* [Problem to solve] Line count for "kssb": say how many lines of the data contain it, with no other text.

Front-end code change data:
********

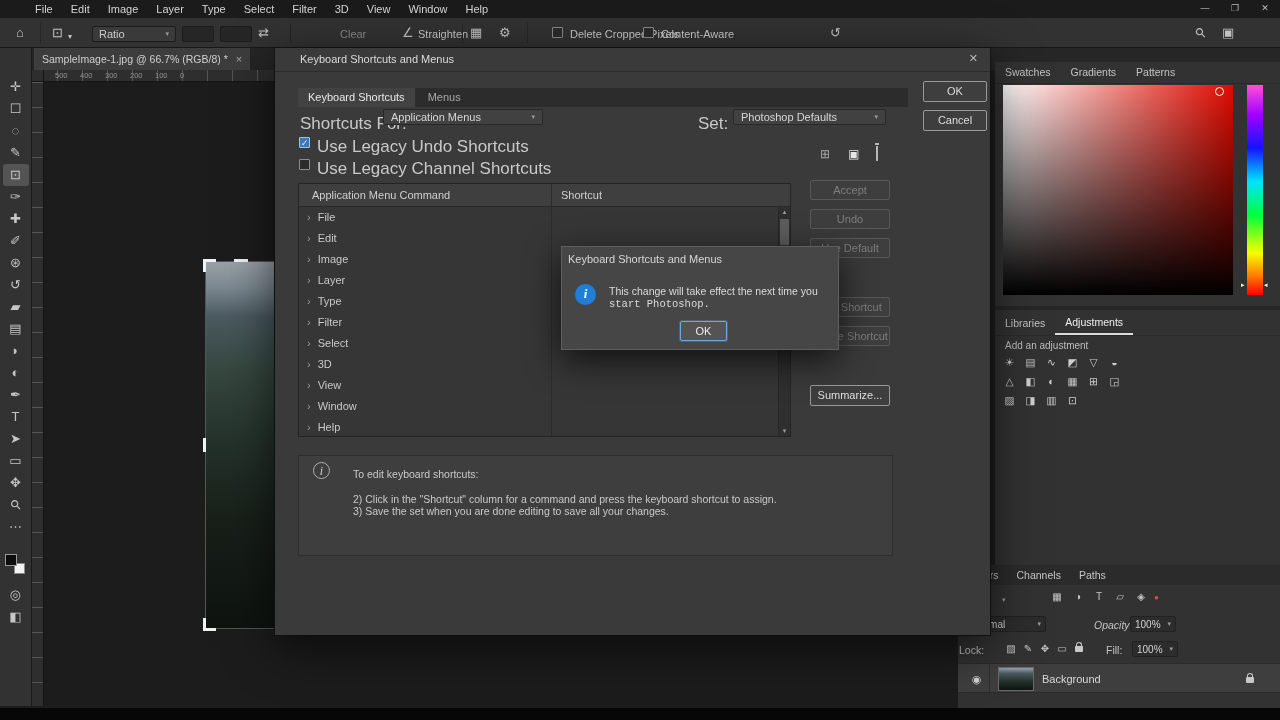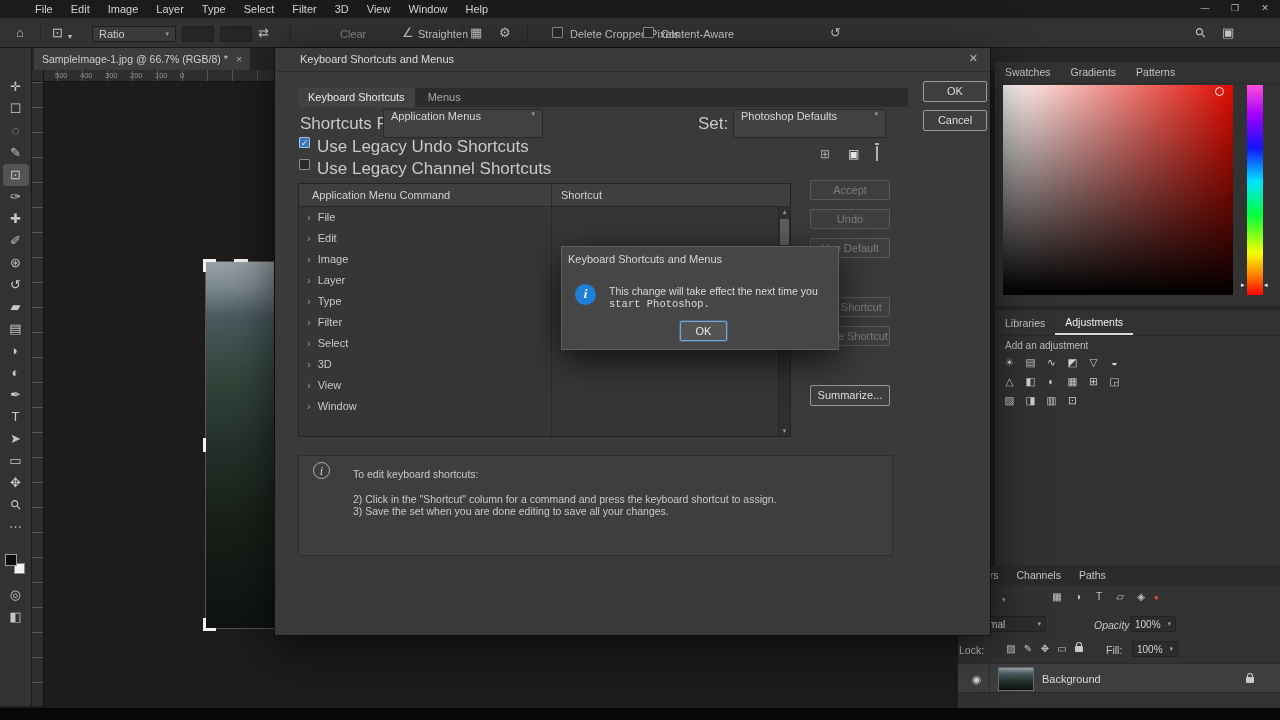--- a/index.html
+++ b/index.html
@@ -96,21 +96,21 @@
   
   #ksdialog { left:275px; top:48px; width:715px; height:587px; background:#3a3a3a; z-index:10;
     box-shadow: 0 12px 45px rgba(0,0,0,0.65), 0 0 0 1px #161616; }
   #kstitle { position:absolute; left:0; top:0; width:100%; height:24px; background:#3a3a3a; border-bottom:1px solid #2c2c2c; }
   #kstitle .t { position:absolute; left:25px; top:5px; font-size:11px; color:#dadada; }
   #kstitle .x { position:absolute; right:12px; top:4px; font-size:11px; color:#b8b8b8; }
   #kstabs { position:absolute; left:23px; top:40px; width:610px; height:19px; background:#2c2c2c; }
   .dtab { display:inline-block; padding:0 10px; line-height:19px; font-size:11px; color:#a8a8a8; }
   .dtab.active { background:#424242; color:#e8e8e8; }
   .dlbl { position:absolute; font-size:17px; color:#c9c9c9; }
-  .dd { position:absolute; height:29px; background:#414141; border:1px solid #282828; border-radius:2px; display:flex; align-items:flex-start; justify-content:space-between; padding:0 7px; font-size:11px; color:#d6d6d6; }
+  .dd { position:absolute; height:16px; background:#414141; border:1px solid #282828; border-radius:2px; display:flex; align-items:center; justify-content:space-between; padding:0 7px; font-size:11px; color:#d6d6d6; }
   #kstable { position:absolute; left:23px; top:135px; width:493px; height:254px; background:#363636; border:1px solid #242424; }
   #ksthead { position:absolute; left:0; top:0; width:100%; height:23px; background:#3f3f3f; border-bottom:1px solid #292929; }
   #ksthead .h1 { position:absolute; left:13px; top:5px; font-size:11px; color:#cfcfcf; }
   #ksthead .h2 { position:absolute; left:262px; top:5px; font-size:11px; color:#cfcfcf; }
   #coldiv { position:absolute; left:252px; top:0; width:1px; height:100%; background:#2b2b2b; }
   #ksrows { position:absolute; left:0; top:23px; width:480px; }
   .trow { height:21px; line-height:21px; padding-left:8px; font-size:11px; color:#c8c8c8; }
   .trow .disc { color:#9a9a9a; margin-right:7px; font-size:11px; }
   #kssb { position:absolute; right:0; top:23px; bottom:0; width:12px; background:#2f2f2f; border-left:1px solid #272727; }
   #kssb .ar { position:absolute; left:0; width:11px; text-align:center; font-size:7px; color:#9a9a9a; }
@@ -375,20 +375,21 @@
         <div class="trow"><span class="disc">›</span><span>File</span></div>
         <div class="trow"><span class="disc">›</span><span>Edit</span></div>
         <div class="trow"><span class="disc">›</span><span>Image</span></div>
         <div class="trow"><span class="disc">›</span><span>Layer</span></div>
         <div class="trow"><span class="disc">›</span><span>Type</span></div>
         <div class="trow"><span class="disc">›</span><span>Filter</span></div>
         <div class="trow"><span class="disc">›</span><span>Select</span></div>
         <div class="trow"><span class="disc">›</span><span>3D</span></div>
         <div class="trow"><span class="disc">›</span><span>View</span></div>
         <div class="trow"><span class="disc">›</span><span>Window</span></div>
+        <div class="trow"><span class="disc">›</span><span>Help</span></div>
       </div>
       <div id="kssb">
         <span class="ar" style="top:1px;">▴</span>
         <div class="thumb"></div>
         <span class="ar" style="bottom:1px;">▾</span>
       </div>
     </div>
 
     <div class="btn" style="left:648px; top:33px; width:64px; height:21px; line-height:19px;">OK</div>
     <div class="btn" style="left:648px; top:62px; width:64px; height:21px; line-height:19px;">Cancel</div>

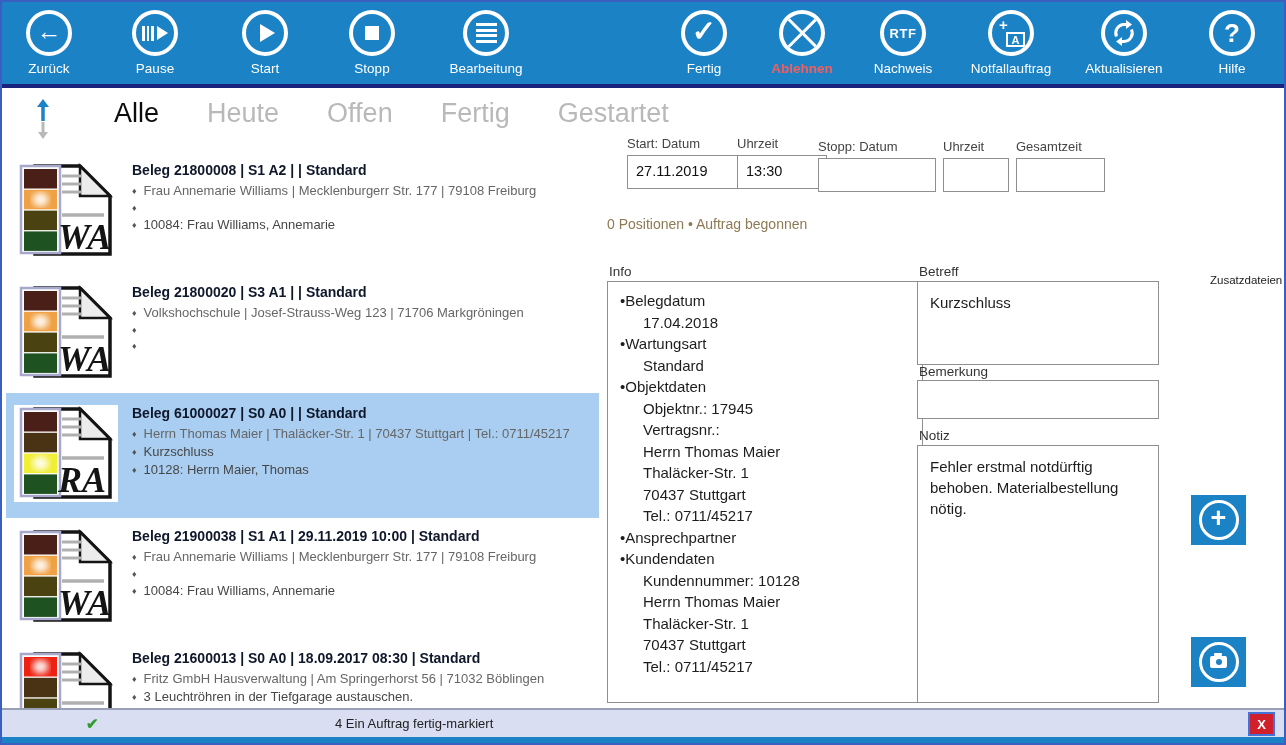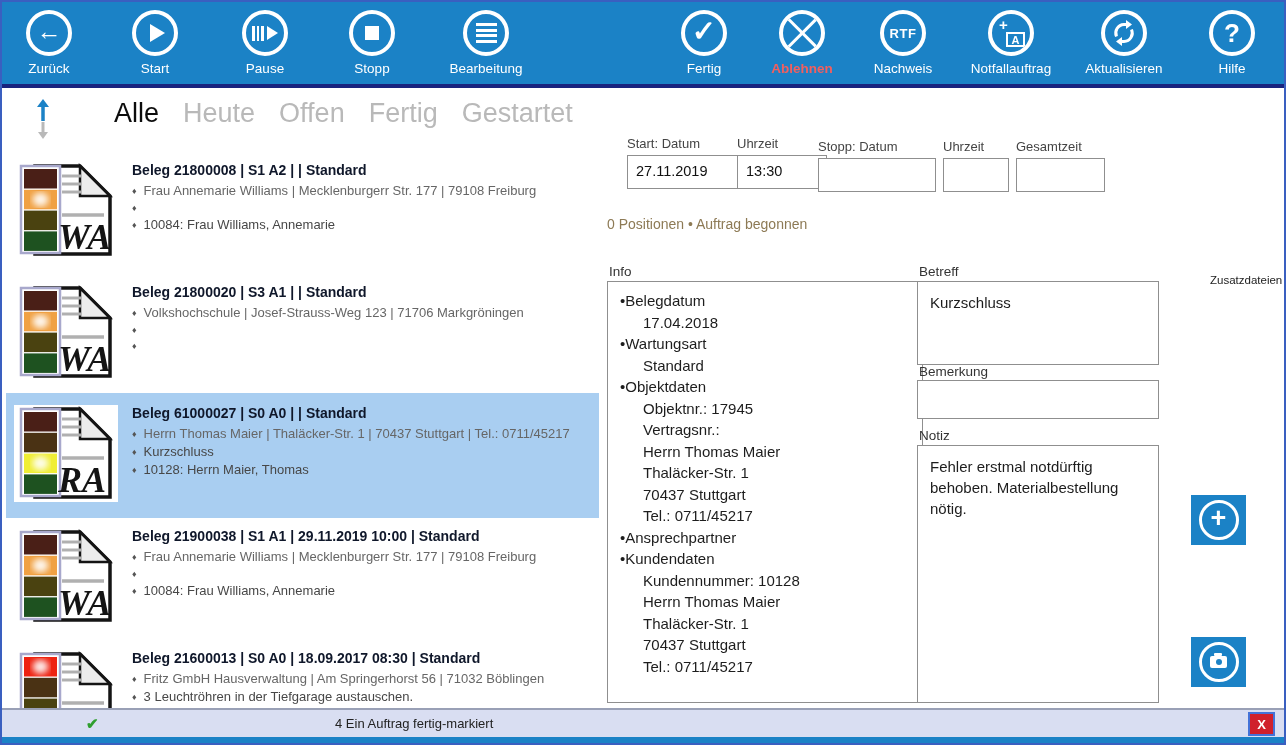--- a/index.html
+++ b/index.html
@@ -43,21 +43,21 @@
   .g-x1{transform:translate(-50%,-50%) rotate(45deg)}
   .g-x2{transform:translate(-50%,-50%) rotate(-45deg)}
   .g-plus{position:absolute;top:2px;left:7px;font-size:15px;font-weight:bold}
   .g-abox{position:absolute;bottom:5px;right:5px;width:19px;height:15px;border:2.5px solid #fff;
           font-size:11px;font-weight:bold;display:flex;align-items:center;justify-content:center}
   .g-q{font-size:26px;font-weight:bold}
 
   
   .content{position:absolute;left:2px;top:92px;right:2px;bottom:36px;background:#fff;overflow:hidden}
   .sort{position:absolute;left:30px;top:6px;width:30px;height:42px;cursor:pointer}
-  .tab-bar{position:absolute;left:112px;top:6px;display:flex;gap:24px}
+  .tab-bar{position:absolute;left:112px;top:6px;display:flex;gap:48px}
   .tab{font-size:27px;color:var(--muted);white-space:nowrap;cursor:pointer}
   .tab.active{color:#0c0c0c}
 
   
   .order-list{position:absolute;inset:0}
   .list-item{position:absolute;left:4px;width:593px;height:118px;display:flex;
              align-items:flex-start;padding:8px 0 0 8px;cursor:pointer}
   .list-item.selected{background:var(--sel);height:125px;padding-top:12px}
   .doc-icon{flex:0 0 104px;height:97px;background:#fff;margin-right:14px}
   .item-title{font-size:14px;font-weight:bold;color:#0f172a;white-space:nowrap;margin-bottom:5px}
@@ -132,34 +132,34 @@
 
 <div class="toolbar">
     <div class="tb-btn">
       <div class="tb-circle">
         <span class="g-back">←</span>
       </div>
       <div class="tb-label">Zurück</div>
     </div>
     <div class="tb-btn">
       <div class="tb-circle">
-        <span class="g-play"></span>
-      </div>
-      <div class="tb-label">Start</div>
-    </div>
-    <div class="tb-btn">
-      <div class="tb-circle">
         <span class="g-pause">
           <i></i>
           <i></i>
           <i></i>
           <b></b>
         </span>
       </div>
       <div class="tb-label">Pause</div>
+    </div>
+    <div class="tb-btn">
+      <div class="tb-circle">
+        <span class="g-play"></span>
+      </div>
+      <div class="tb-label">Start</div>
     </div>
     <div class="tb-btn">
       <div class="tb-circle">
         <span class="g-stop"></span>
       </div>
       <div class="tb-label">Stopp</div>
     </div>
     <div class="tb-btn">
       <div class="tb-circle">
         <span class="g-lines">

********

* [Output for this task] 3